I have wanted to blog about this.
2019 is a year of major changes. This is the year I teach a big class of mix ability. I have always deployed myself to teach the weakest of all pupils, but my previous principal insisted that I change.
The challenges I faced teaching the class is small compared to the immense satisfaction I had as I see them grow and progress.
I am glad all of them pass with flying colors in PSLE. I had hope to produce at least 1 A*, and would have create history if I succeeded. Looking back, having pupils in my class fighting for an A* and believing that they could is already an achievement, because most came to me, just passing the subject. I remember the look in their face, when I told them they have nothing to lose, and everything to gain, if they fight for A*. No one will expect it from them, no one even talks about it with them. It is a high point in my teaching, when those who are already achieving A did not rest on their laurels and continue to push themselves.

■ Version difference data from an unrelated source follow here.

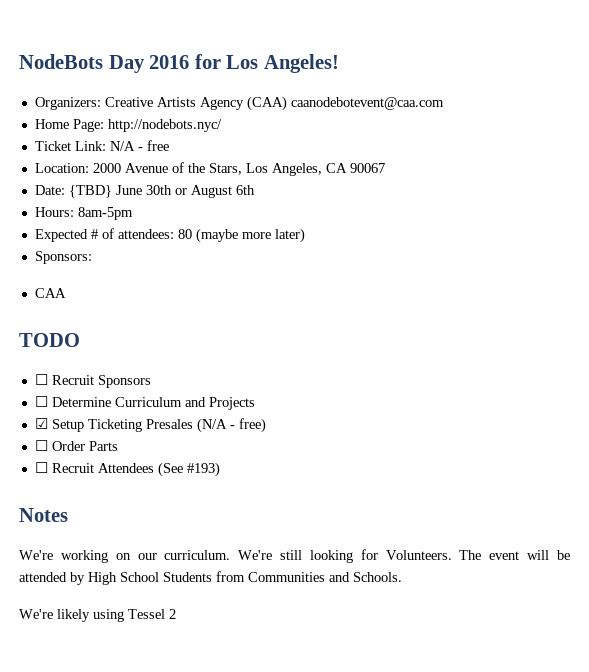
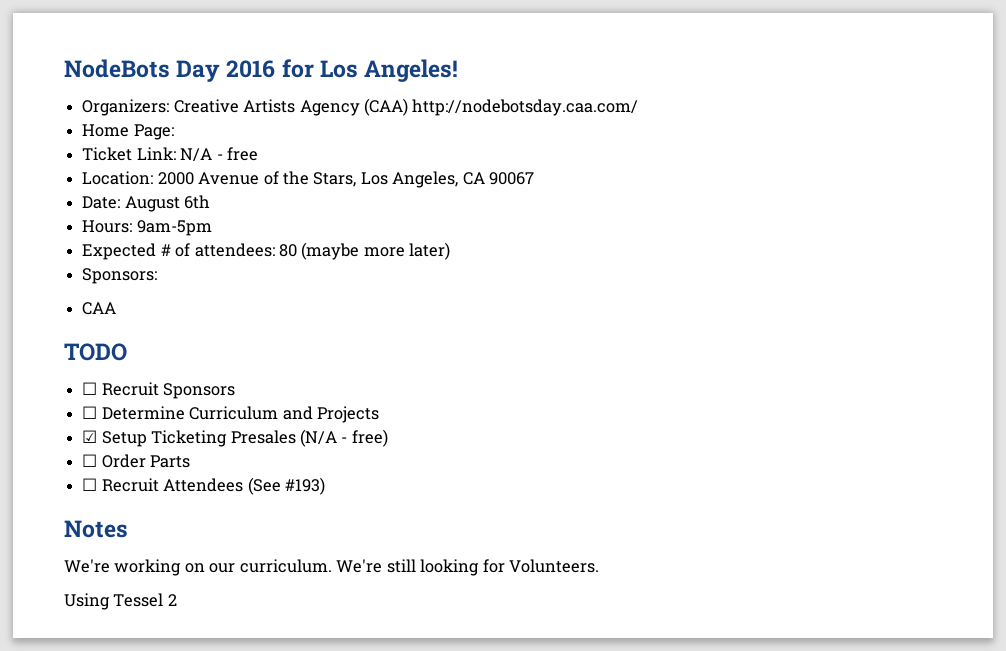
[290,97,444,110] caanodebotevent@caa.com -> [412,99,639,116] http://nodebotsday.caa.com/
[107,119,222,132] http://nodebots.nyc/ -> (174, 132) none
[68,185,187,198] {TBD} June 30th or -> (121, 202) none
[77,207,133,220] 8am-5pm -> [136,220,212,236] 9am-5pm
[459,550,570,560] [19,571,402,585] [19,609,124,622] The event will be attended by High School Students from Communities and Schools. // We're likely using -> [64,593,110,610] // Using

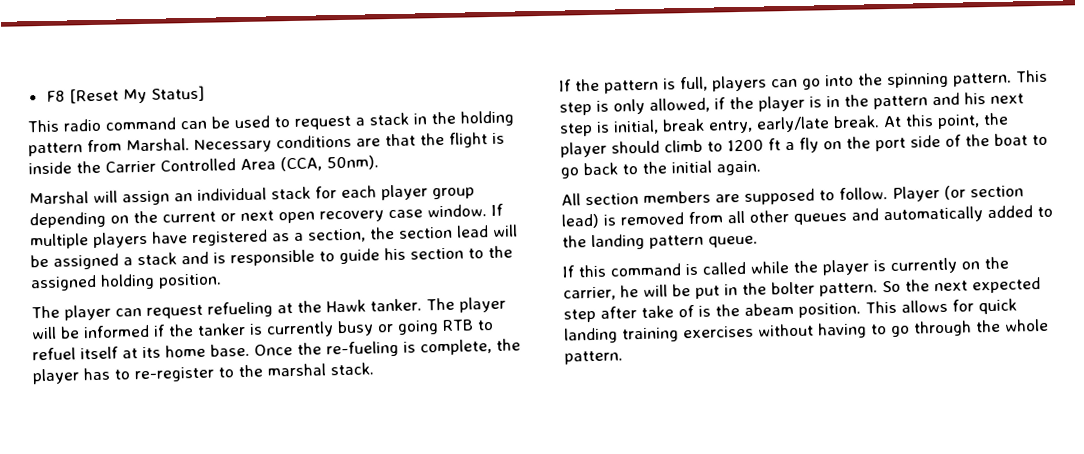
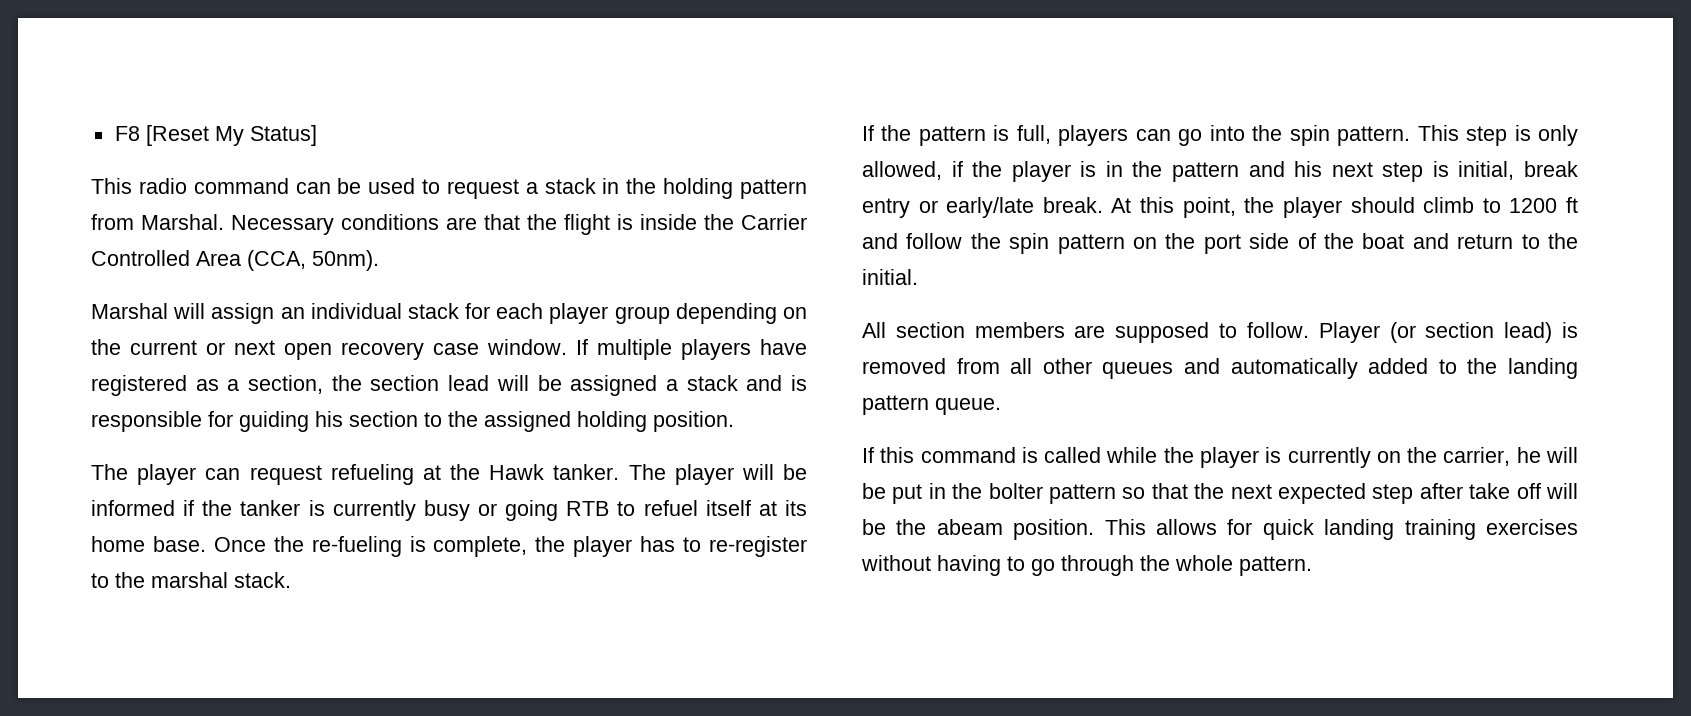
[319,248,380,265] to guide -> [208,411,309,432] for guiding
[886,72,949,89] spinning -> [1289,125,1330,146] spin
[708,119,753,134] entry, -> [862,198,938,218] entry or
[785,137,819,153] a fly -> [862,233,1125,254] and follow the spin pattern
[1032,134,1048,146] [560,160,761,179] to go back to the initial again. -> [1412,233,1578,249] [862,269,918,285] and return to the initial.
[819,280,901,297] pattern. So -> [1049,483,1188,504] pattern so that
[678,304,711,318] of is -> [1516,483,1578,499] [862,519,886,535] off will be

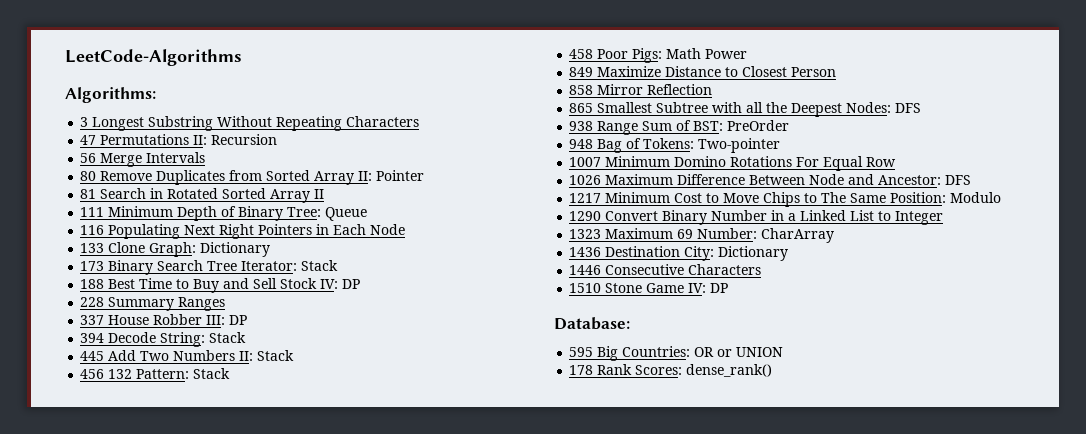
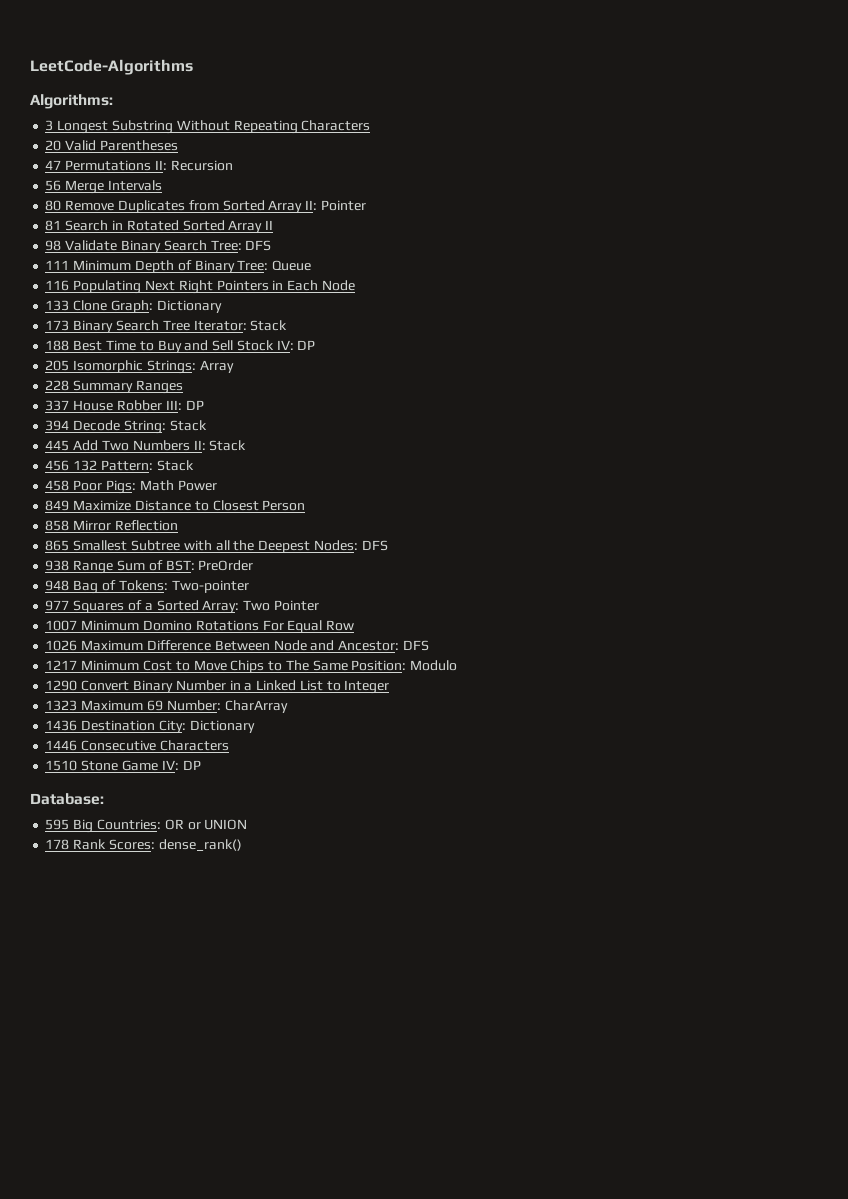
(420, 121) none -> [45,140,178,151] // 20 Valid Parentheses
(325, 194) none -> [45,240,272,253] // 98 Validate Binary Search Tree: DFS
(361, 284) none -> [45,360,234,374] // 205 Isomorphic Strings: Array
(781, 145) none -> [45,600,319,613] // 977 Squares of a Sorted Array: Two Pointer

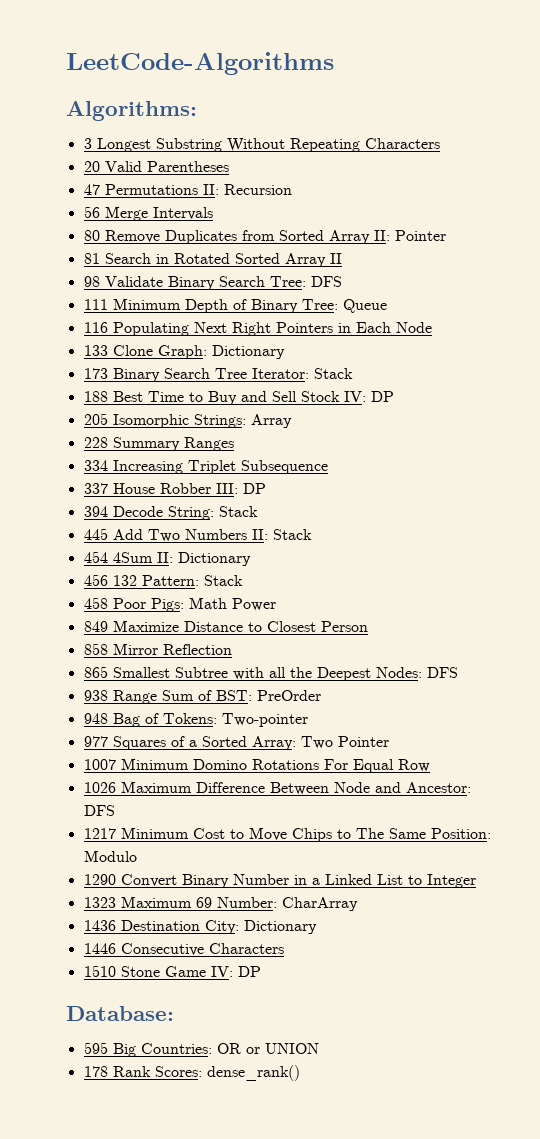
(183, 387) none -> [83,460,328,474] // 334 Increasing Triplet Subsequence
(247, 445) none -> [83,551,251,566] // 454 4Sum II: Dictionary

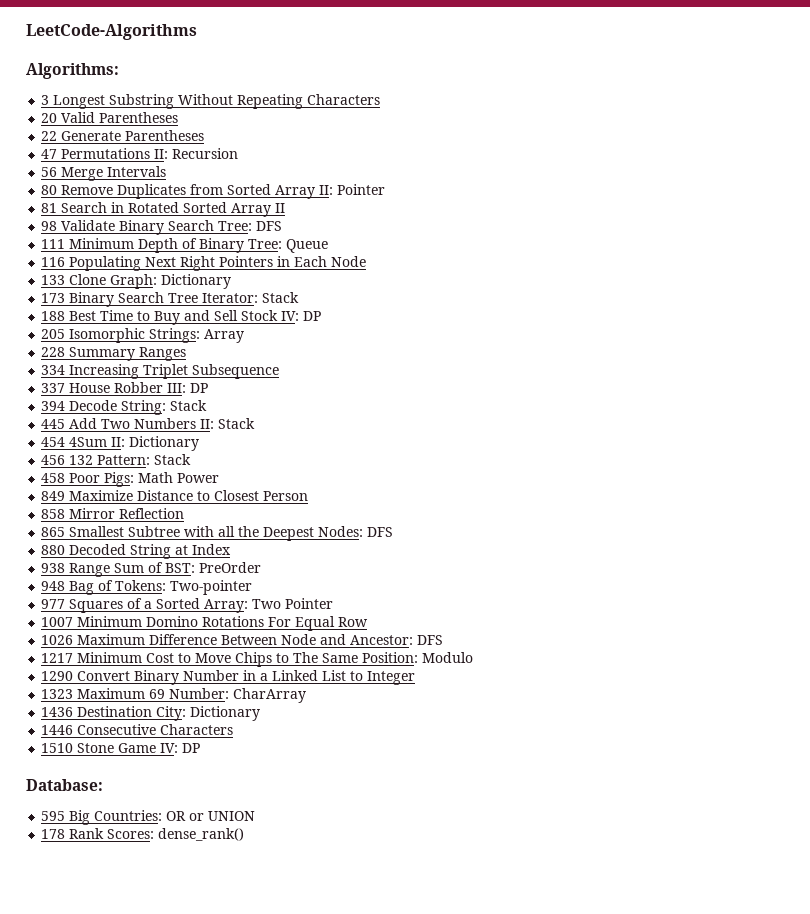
(229, 166) none -> [41,130,205,141] // 22 Generate Parentheses
(458, 672) none -> [41,544,232,559] // 880 Decoded String at Index

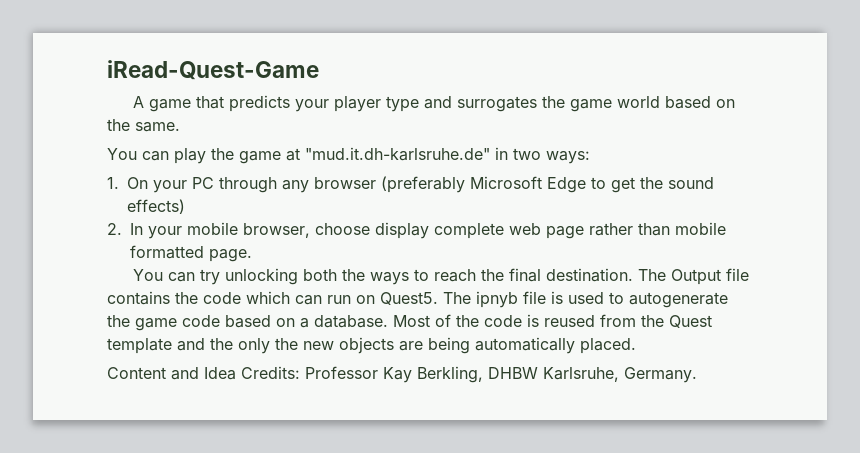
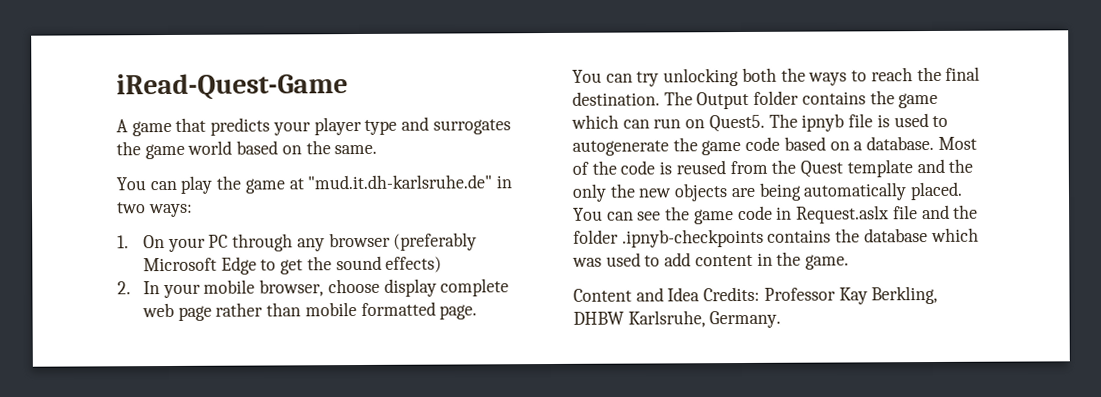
[725,268,749,281] [107,291,241,305] file contains the code -> [753,90,939,109] folder contains the game
(636, 346) none -> [573,204,979,225] [573,227,979,248] [572,251,850,270] You can see the game code in Request.aslx file and the folder .ipnyb-checkpoints contains the database which was used to add content in the game.

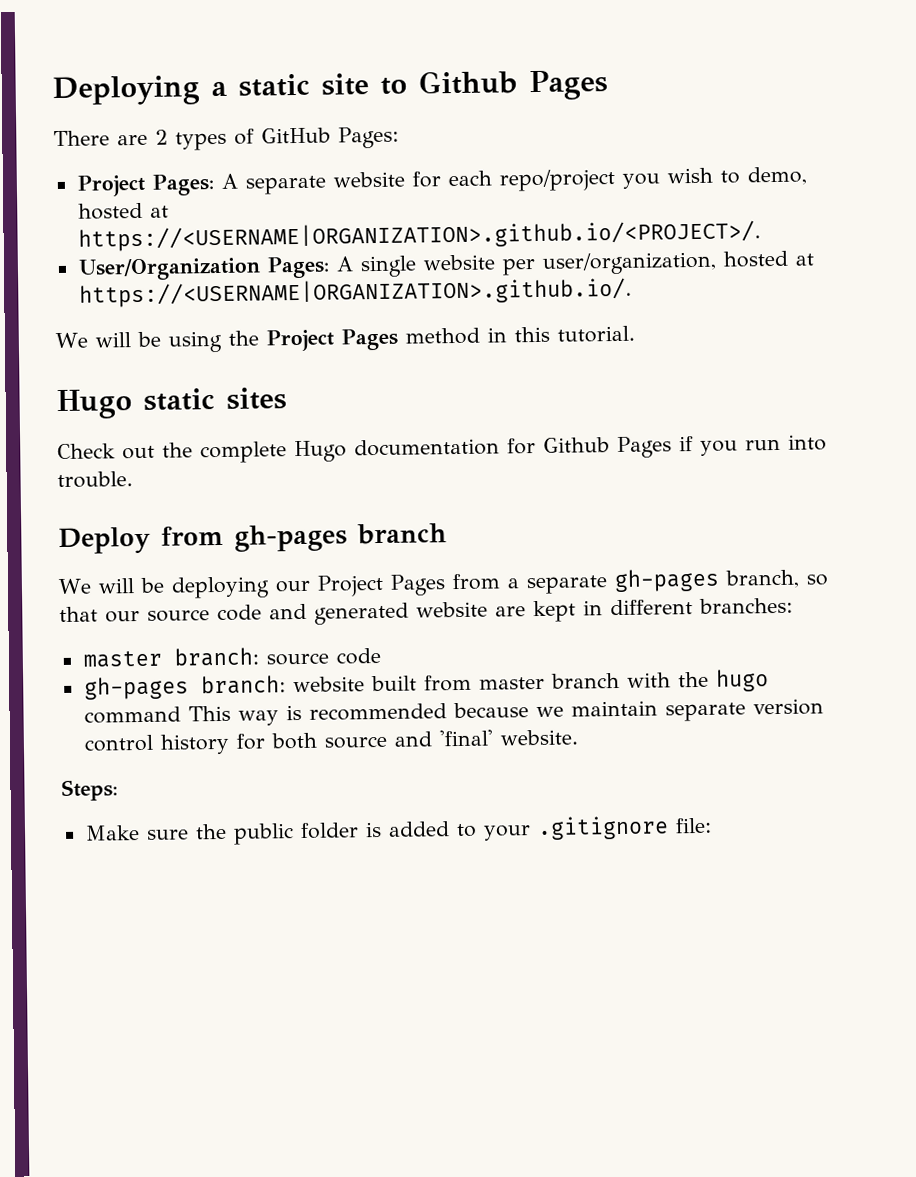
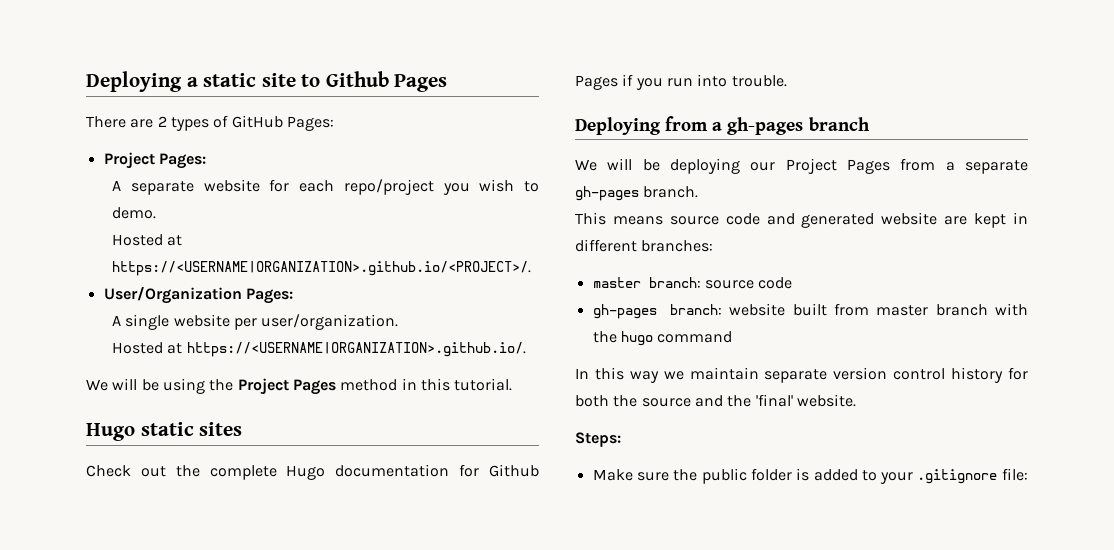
(215, 185) none -> (206, 161) //
[746,166,807,186] [77,202,143,220] demo, hosted -> [112,207,157,219] [112,234,164,246] demo. // Hosted
(330, 267) none -> (293, 296) //
[541,250,788,275] user/organization, hosted -> [261,314,399,330] [112,342,164,354] user/organization. // Hosted
[58,525,224,555] Deploy from -> [575,116,723,135] Deploying from a
[724,569,828,589] [59,606,140,623] branch, so that our -> [643,186,699,198] [575,212,663,225] branch. // This means
[187,702,529,726] This way is recommended because -> [575,367,659,383] // In this way
(318, 741) none -> [613,395,638,407] the
(432, 739) none -> [727,395,752,407] the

This is also the year, I lost my dad. It was a painful year for him, as his health deteriorated. Care-giving could be tiring and frustrating at times. It is also a challenge trying to juggle work with care-giving. I remembered asking pupils to come back for extra lessons during the June holidays and my dad's conditions took a turn for a worse. I didn't cancel those lessons, and I am only 1 day into the week lesson when my dad passed away in the evening.
Strangely, the feeling of lost struck with me for a while, but the grief went away quite quickly.
I was getting ready to return to school when I suddenly had the symptoms of a heart attack. I went to A and E and was admitted to hospital for 3 days. Luckily, its a false alarm and the doctor said the cause could be due to the nerves at the neck being strained.
My health in 2019 was really bad. I had difficulties breathing and need to be put on inhaler. My annual health check also show red flags regarding the liver.
However, I was generally still grateful and happy for the year, as I prepare the biggest change in my worklife. I decided to step down as a HOD and prepare to be a senior teacher. The building up of the portfolio is quite painful as I hate report writing. The OPEN Class experience is also a painful one.
But as I wind down the year, I realize I am happier, looking forward to 2020.
However, perhaps because I grown so close to some of my pupils (I would think the feelings might not be mutual), I actually missed them, and I am quite surprise and sad that some did not come over to talk to me or say good bye during the day of results release.